Fünfter Beatle mit Voerder Blut

Ennepetal.. Wenn am Sonntag in Los Angeles die „Grammys“ vergeben werden, dann wird in Ennepetal mitgefiebert. Frank Mertens und seine Freunde drücken Klaus Voormann die Daumen. Nicht nur, weil sie Beatles-Fans sind; sondern weil der wohl wichtigste deutsche Pop-Künstler Ennepetaler Wurzeln hat.

Ennepetaler drückt Sonntag die Daumen

Das hat Mertens erst vor wenigen Monaten herausgefunden. Der Musik-Liebhaber hatte den „fünften Beatle“ 2010 in Wuppertal gesehen, wo Voorman sowohl über Musik sprach als auch über das von ihm und seiner Frau Christina ins Leben gerufene „Lakota-Projekt“ zur Unterstützung von Indianern. Mertens sendete dem Bassisten und Grafiker eine Mail.
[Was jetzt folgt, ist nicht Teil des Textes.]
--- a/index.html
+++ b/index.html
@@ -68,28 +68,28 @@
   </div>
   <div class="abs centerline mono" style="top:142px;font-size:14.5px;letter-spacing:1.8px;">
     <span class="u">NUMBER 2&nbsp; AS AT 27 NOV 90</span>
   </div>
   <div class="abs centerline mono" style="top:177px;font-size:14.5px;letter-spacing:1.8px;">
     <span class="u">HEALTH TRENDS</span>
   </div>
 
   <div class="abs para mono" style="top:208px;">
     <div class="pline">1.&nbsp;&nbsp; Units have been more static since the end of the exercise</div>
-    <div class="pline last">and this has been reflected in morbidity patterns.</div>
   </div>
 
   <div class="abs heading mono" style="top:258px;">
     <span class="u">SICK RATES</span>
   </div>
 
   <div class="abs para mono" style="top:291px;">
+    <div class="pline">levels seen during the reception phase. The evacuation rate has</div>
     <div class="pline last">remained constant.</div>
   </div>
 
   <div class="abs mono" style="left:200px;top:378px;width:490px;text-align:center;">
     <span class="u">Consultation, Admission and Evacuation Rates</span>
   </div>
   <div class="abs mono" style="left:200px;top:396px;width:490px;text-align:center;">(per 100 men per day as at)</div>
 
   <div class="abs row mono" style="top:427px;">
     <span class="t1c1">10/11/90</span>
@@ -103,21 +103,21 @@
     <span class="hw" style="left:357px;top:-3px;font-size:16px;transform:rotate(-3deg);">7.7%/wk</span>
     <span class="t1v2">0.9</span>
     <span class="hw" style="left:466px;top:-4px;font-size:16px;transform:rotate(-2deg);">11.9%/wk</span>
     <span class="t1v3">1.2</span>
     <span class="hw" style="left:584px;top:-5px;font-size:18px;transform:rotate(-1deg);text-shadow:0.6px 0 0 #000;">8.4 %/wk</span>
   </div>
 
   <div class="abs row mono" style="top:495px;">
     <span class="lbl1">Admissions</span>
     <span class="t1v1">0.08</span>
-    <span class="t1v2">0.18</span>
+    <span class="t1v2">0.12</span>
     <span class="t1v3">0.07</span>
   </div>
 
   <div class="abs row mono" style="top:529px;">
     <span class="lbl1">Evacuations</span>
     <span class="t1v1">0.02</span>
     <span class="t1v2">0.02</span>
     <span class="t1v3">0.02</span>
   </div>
Die Idee: Ein ähnliches Projekt mit Hilfe seines Arbeitgebers, dem Axa-Konzern, in Köln aufzuziehen.

Teilerlöse des nominierten Albums fließen nämlich in Voormanns Hilfswerk Lakota Village Fund. 1999 wurde es mit Voormann und Paul McCartney bei „Wetten, dass?“ offiziell vorgestellt. Christina Voormann ist regelmäßiger Gast im Ridge Reservat in South Dakota. Das Projekt liegt dem Paar am Herzen.
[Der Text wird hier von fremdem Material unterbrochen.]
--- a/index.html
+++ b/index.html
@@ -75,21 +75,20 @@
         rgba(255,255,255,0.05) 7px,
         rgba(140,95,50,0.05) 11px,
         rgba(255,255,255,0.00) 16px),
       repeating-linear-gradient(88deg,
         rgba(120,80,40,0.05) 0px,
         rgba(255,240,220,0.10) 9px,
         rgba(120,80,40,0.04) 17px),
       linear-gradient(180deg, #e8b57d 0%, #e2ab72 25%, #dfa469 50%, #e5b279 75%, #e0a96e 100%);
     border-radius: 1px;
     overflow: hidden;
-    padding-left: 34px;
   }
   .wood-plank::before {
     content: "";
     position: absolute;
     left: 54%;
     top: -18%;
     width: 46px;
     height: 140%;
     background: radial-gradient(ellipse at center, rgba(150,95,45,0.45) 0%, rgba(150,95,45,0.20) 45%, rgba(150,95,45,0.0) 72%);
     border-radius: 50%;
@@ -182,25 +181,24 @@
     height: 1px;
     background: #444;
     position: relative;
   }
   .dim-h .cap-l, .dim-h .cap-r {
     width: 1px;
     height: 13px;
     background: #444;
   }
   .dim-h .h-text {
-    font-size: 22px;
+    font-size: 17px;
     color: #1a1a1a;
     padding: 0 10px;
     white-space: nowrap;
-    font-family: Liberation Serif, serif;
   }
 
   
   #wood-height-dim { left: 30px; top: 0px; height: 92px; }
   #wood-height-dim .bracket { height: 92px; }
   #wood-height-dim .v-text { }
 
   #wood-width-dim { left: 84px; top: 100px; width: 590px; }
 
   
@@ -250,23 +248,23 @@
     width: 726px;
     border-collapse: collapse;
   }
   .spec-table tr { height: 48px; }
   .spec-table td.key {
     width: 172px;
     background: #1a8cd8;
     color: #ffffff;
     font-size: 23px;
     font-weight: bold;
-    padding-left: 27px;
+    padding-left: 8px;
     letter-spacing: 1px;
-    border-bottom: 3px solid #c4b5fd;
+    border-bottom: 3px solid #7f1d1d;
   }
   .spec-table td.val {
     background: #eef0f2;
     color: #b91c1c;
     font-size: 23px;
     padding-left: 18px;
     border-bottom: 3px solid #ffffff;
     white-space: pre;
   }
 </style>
Christina Voormann berichtete Mertens von der dritten Grammy-Nominierung ihres Mannes und wollte ihm ein Exemplar der Grammy-Box (Buch, CD, DVD und Kunstdruck) zur Ansicht senden. Als dieser seine zuvor nie erwähnte Privatadresse angab, er­klang zu Mertens’ Überraschung im bayrischen Tonfall: „Ennepetal, des kenn i.“ Daher stamme die Familie ihres Mannes.
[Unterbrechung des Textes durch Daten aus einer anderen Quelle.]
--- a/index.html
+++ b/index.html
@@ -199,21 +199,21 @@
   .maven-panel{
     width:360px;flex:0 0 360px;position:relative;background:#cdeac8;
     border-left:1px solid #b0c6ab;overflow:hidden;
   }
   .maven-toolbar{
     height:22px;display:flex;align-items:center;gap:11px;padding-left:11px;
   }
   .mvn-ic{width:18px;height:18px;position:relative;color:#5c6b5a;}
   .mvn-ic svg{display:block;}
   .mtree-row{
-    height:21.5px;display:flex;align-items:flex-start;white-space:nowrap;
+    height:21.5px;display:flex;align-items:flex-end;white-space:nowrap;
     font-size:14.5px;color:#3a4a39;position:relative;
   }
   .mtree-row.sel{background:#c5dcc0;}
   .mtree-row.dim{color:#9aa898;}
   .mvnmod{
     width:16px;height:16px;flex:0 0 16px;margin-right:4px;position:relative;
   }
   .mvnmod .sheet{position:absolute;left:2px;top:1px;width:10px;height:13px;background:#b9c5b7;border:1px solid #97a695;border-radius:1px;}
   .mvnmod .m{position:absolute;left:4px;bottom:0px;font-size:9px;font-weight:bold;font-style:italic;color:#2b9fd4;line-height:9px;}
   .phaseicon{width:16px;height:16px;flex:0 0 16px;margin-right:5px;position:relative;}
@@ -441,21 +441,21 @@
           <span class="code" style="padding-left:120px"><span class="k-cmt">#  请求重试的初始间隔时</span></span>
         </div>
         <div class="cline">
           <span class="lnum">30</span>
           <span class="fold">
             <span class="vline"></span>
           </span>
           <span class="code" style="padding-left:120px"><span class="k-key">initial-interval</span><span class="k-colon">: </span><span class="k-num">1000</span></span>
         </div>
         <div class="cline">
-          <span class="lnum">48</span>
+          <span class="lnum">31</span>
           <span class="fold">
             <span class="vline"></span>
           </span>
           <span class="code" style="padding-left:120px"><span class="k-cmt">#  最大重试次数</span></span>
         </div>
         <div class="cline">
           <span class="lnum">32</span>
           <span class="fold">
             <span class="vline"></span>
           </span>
Frank Mertens war baff. Das musste er erst einmal verdauen. Der Ennepetaler, 1964 geboren, war immer schon Fan der Beatles, legte deren Scheiben mit fünf Jahren auch gleich auf seinen ersten Plattenspieler. Später haute er selbst in die Tasten, spielte auch Songs der FabFour – mit der Oldie-Band „Sixty-Five“. Natürlich kannte er frühzeitig auch Klaus Voormann, wusste über dessen Rolle bestens Bescheid. Und jetzt sollte der „fünfte Beatle“ aus seiner Stadt kommen?

Tatsächlich hat Klaus Voormann in seinem Geburtsort Berlin, in Hamburg, London und Los Angeles gelebt, wohnt jetzt am Starnberger See. Aber Vater und Großvater, die wurden in Ennepetal geboren, im damals selbstständigen Voerde. Der Vater Dr. Max Voormann, 1982 verstorben, war nach seinem Fortzug nach Berlin dort ein bekannter Arzt geworden. Seine Frau Ruth, geborene Lampenmühlen, schenkte ihm fünf Kinder, das jüngste am 29. April 1938. Es erhielt den Namen Klaus.

Verwandte habe der Musiker in Ennepetal keine mehr, hörte Frank Mertens von Christina Voormann. Und die Stadt selbst habe er noch nie gesehen. Das möchte Frank Mertens gerne ändern. Er träumt davon, Voormann in die Klutertstadt einzuladen, vielleicht verbunden mit einer Aktion für das Lakota-Projekt. Bürgermeister Wilhelm Wiggenhagen hätte er da sicherlich an seiner Seite. Der ist schließlich erklärter John-Lennon-Fan.